The Eighth Circuit ruled that U.S. District Judge Kristine Baker's ruling failed to make the required finding that the law's contract-physician requirement was an “undue burden for a large fraction of women seeking medication abortions in Arkansas. Instead, it focused on amorphous groups of women to reach its conclusion that the Act was facially unconstitutional.” The court said it wasn't looking for “the exact number” of women unduly burdened but something more than the 12 out of 100 women estimated in the district court.
The Arkansas case now returns to Baker, a Barack Obama appointee who joined the trial bench in 2012. Planned Parenthood officials said Tuesday they will present the evidence the court needs to grant emergency relief. Arkansas, in effect, is the first state to ban medication abortion and to end abortion access to all but one health center in the state, according to Dawn Laguens, executive vice president of Planned Parenthood.
Planned Parenthood's counsel, Carrie Flaxman, was assisted by Jeffrey Fisher of Stanford Law School on the petition. Two amicus briefs supporting the petition were filed by a group of constitutional law professors represented by Alan Schoenfeld of Wilmer Cutler Pickering Hale and Dorr, and by the American College of Obstetricians and Gynecologists represented by Shannon Selden of Debevoise & Plimpton. Arkansas Deputy Solicitor General Nicholas Bronni represented the state.

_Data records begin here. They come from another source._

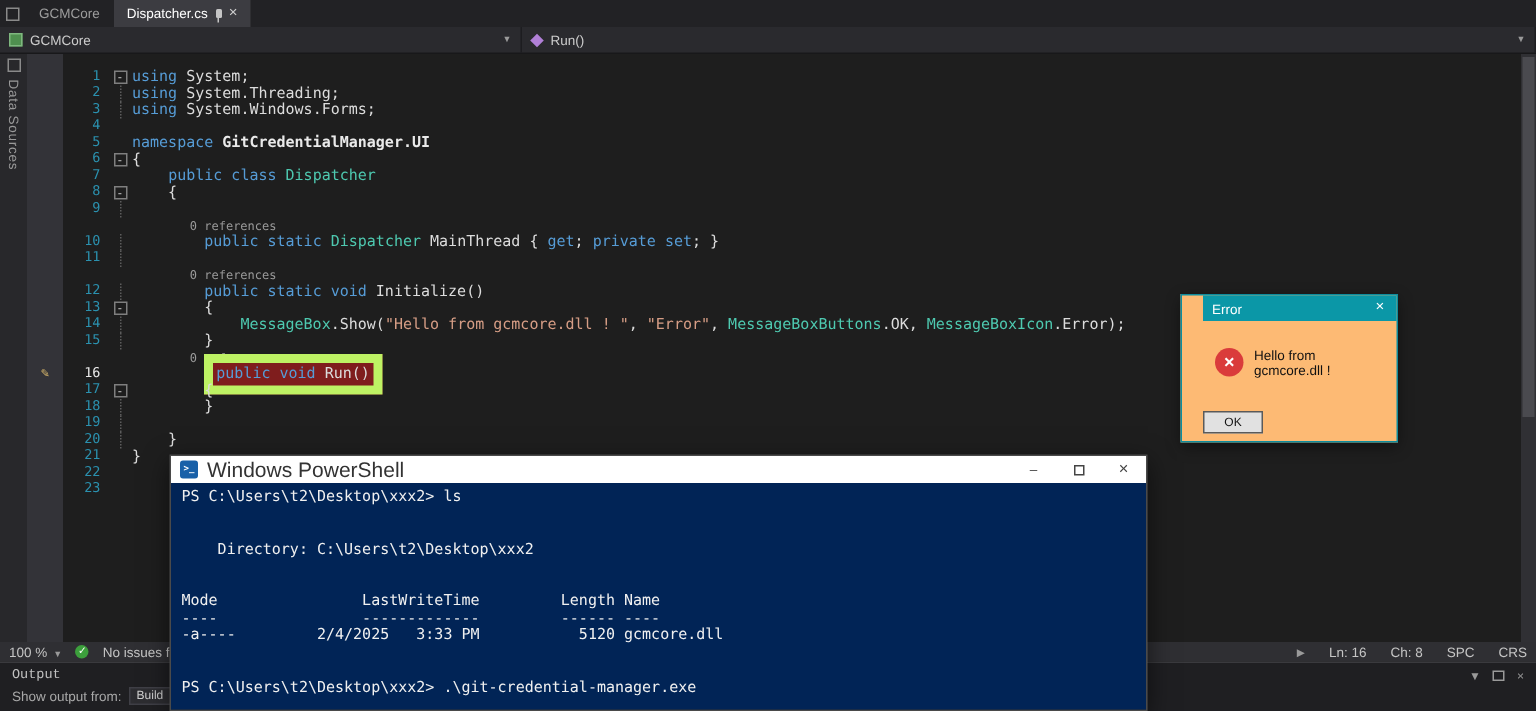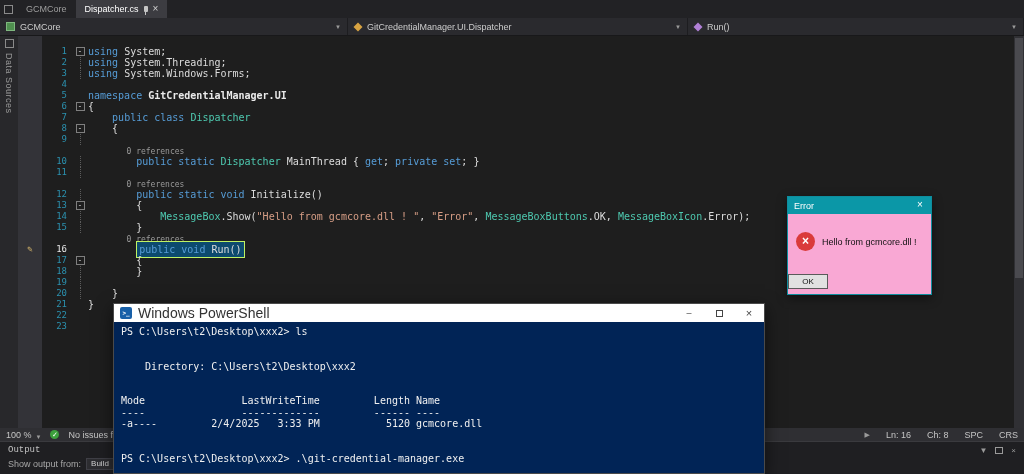"GitCredentialManager.UI.Dispatcher" div.nav-dd { html: <div> <span></span> <span>GitCredentialManager.UI.Dispatcher</span> <span>▼</span> </div> -> none }
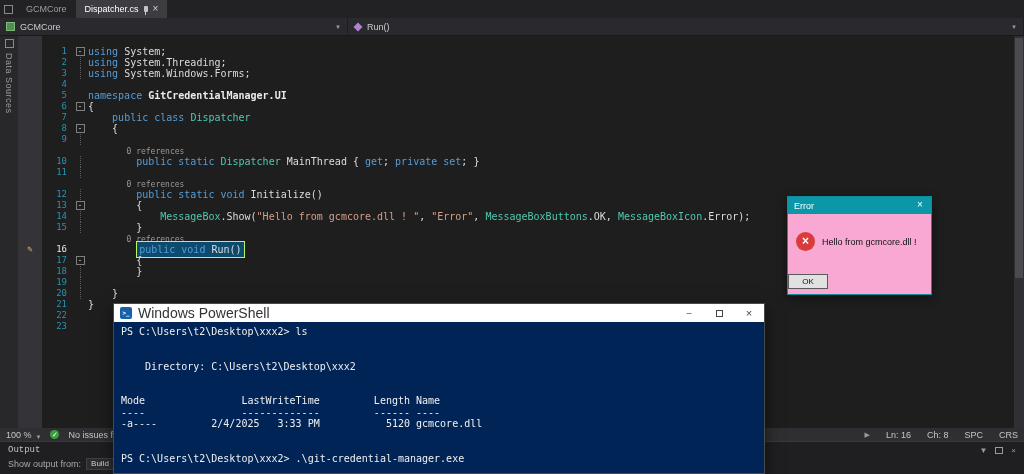"Error" .dialog { background: #f9a8d4 -> #fdba74; padding-left: none -> 14px }
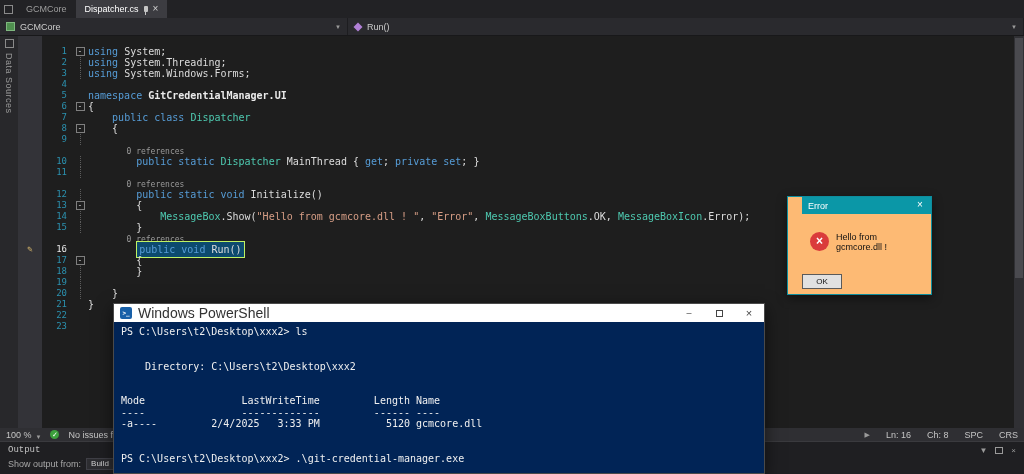"public void Run()" .selbox { background: #0c4a6e -> #7f1d1d; border: 1px solid #bef264 -> 6px solid #bef264 }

➤➤ The abortion docket at the high court: Two cases are pending.
The case may well return eventually to the Supreme Court but for now, the justices may have been happy to wait on this one. They have two abortion-related cases pending before the end of the term.
Azar v. Garza is the petition filed by U.S. Solicitor General Noel Francisco seeking to vacate a D.C. Circuit decision that allowed a pregnant immigrant teen to go forward with her abortion. The petition also suggests sanctions against the teen's ACLU lawyers for allegedly misleading the government about the timing of the abortion. The petition will be before the justices' private conference for the 16th time on May 31.
The justices heard arguments on March 20 in National Institute of Family and Life Advocates v. Becerra, a First Amendment challenge to provisions in a California law that require anti-abortion crisis pregnancy centers to post specific types of information about their services and available government services.